Whether a usage exists is a matter of fact rather than law. 'The existence and scope of . . . a usage,' the Code provides, 'are to be proved as facts.'12 A party commonly shows a usage by producing expert witnesses who are familiar with the activity or place in which the usage is observed.13 Their testimony must establish that the practice or method of dealing has 'such regularity in a place, vocation or trade as to justify an expectation that it will be observed with respect to the transaction in question.' As the Code commentary points out, however, this is a considerable relaxation of the 'ancient English tests for proof of "custom,"' which required not only that the custom be notorious but also that it 'be "ancient or immemorial," "universal" or the like.'14

Once a party has proved a usage, he must also prove that the other party is chargeable with knowledge of it. He may do this by showing that at the time the contract was made the other party either was actually aware of the usage or should have been aware of it. Under the Code, if a party is engaged in the vocation or trade in question, he is presumed to have the requisite knowledge.15 A party who enters a vocation or trade, therefore, subjects himself to usages of which he may not in fact be aware.16 It has been suggested that this assumption 86 has 'the salutary effect of inducing newcomers to master the language of the trade promptly.'17 But it goes well beyond the rule relating to a course of dealing, as to which a party could not help but be aware, and cases are rare in which a court has charged a party with a usage in a vocation or trade in which he is not engaged.18

To what extent is a party precluded from showing a course of dealing or a usage by the fact that the agreement in question is a written one? On this important question the Code has two opposing provisions.

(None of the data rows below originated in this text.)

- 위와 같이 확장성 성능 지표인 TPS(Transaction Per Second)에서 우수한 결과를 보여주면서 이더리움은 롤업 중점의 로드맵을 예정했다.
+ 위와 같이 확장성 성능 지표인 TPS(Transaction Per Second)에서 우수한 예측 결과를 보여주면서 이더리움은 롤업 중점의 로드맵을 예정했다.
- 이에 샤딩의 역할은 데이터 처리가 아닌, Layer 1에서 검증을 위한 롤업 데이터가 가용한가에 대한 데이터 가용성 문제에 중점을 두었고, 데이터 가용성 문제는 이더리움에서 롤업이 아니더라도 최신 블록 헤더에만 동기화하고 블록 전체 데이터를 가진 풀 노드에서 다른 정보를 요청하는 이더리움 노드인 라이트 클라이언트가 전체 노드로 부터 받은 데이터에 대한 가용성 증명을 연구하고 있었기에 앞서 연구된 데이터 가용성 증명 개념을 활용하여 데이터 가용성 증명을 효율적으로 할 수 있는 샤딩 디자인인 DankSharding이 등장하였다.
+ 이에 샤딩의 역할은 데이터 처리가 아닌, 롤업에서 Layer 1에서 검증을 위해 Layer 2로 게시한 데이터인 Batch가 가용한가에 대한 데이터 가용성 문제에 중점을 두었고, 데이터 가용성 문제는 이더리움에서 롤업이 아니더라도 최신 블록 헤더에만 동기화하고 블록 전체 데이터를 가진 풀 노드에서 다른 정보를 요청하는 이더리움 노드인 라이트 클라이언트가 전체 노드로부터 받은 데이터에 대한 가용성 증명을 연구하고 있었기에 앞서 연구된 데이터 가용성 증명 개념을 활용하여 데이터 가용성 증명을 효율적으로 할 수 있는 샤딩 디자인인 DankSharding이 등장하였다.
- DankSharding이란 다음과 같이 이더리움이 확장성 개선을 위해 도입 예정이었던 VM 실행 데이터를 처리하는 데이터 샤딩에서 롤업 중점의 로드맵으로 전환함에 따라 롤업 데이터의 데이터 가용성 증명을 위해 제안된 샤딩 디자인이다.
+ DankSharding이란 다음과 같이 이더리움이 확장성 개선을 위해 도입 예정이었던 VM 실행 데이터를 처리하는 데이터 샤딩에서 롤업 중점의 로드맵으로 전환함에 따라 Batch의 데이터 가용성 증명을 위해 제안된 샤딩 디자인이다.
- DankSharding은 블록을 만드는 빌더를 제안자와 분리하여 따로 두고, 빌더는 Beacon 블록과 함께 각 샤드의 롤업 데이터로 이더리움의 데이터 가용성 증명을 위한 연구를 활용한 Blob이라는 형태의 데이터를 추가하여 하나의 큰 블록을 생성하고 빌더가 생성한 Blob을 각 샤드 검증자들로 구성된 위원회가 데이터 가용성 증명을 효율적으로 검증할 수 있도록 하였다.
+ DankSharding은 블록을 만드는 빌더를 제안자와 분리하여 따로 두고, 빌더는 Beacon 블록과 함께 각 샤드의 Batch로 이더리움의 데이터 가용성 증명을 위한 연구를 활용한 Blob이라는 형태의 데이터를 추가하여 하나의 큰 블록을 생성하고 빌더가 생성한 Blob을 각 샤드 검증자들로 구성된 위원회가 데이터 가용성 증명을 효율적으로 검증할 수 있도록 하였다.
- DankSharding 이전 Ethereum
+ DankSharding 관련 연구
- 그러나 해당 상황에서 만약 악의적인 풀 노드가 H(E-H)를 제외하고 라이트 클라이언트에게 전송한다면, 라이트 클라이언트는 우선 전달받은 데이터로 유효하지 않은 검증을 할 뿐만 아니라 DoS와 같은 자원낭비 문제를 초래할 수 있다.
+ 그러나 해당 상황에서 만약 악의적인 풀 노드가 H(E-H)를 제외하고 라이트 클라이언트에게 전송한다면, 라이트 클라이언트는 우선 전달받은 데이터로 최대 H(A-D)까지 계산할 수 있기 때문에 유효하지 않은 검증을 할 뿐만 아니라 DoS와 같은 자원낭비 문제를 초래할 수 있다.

Under the Codes formulation of the parol evidence rule, a writing may be 'explained or supplemented' by evidence or course of dealing or usage of trade even if it is a complete integration.19 There is no requirement that an ambiguity be demonstrated before a usage can be proved, and there is no prohibition against introducing a usage to show a different meaning than the one that would otherwise be apparent. Under the Codes specific provisions on course of dealing and usage, however:

The express terms of an agreement and an applicable course of dealing or usage of trade shall be construed wherever reasonable as consistent with each other; but when such construction is unreasonable express terms control both course of dealing and usage of trade and course of dealing controls usage of trade.20

Thus evidence will only be admitted to show a course of dealing or usage of trade that is 'consistent' with the express terms; otherwise the terms alone will control. The question is then what is meant by 'consistent'? If the evidence is offered merely for the purpose of interpretation, to 'give particular meaning to . . . terms of an agreement, 'the Code commentary suggests that it will be admis- 87 sible unless the course of dealing or usage of trade is 'carefully negated' by the writing.21 This, however, merely rejects the 'plain meaning' rule as to such evidence when it is offered for the purpose of interpretation, a result that in no way offends the parol evidence rule.22 The controversial cases under the Code are those in which the evidence was clearly introduced to 'supplement or qualify terms of an agreement.'23 In these cases courts have differed as to whether the evidence is admissible.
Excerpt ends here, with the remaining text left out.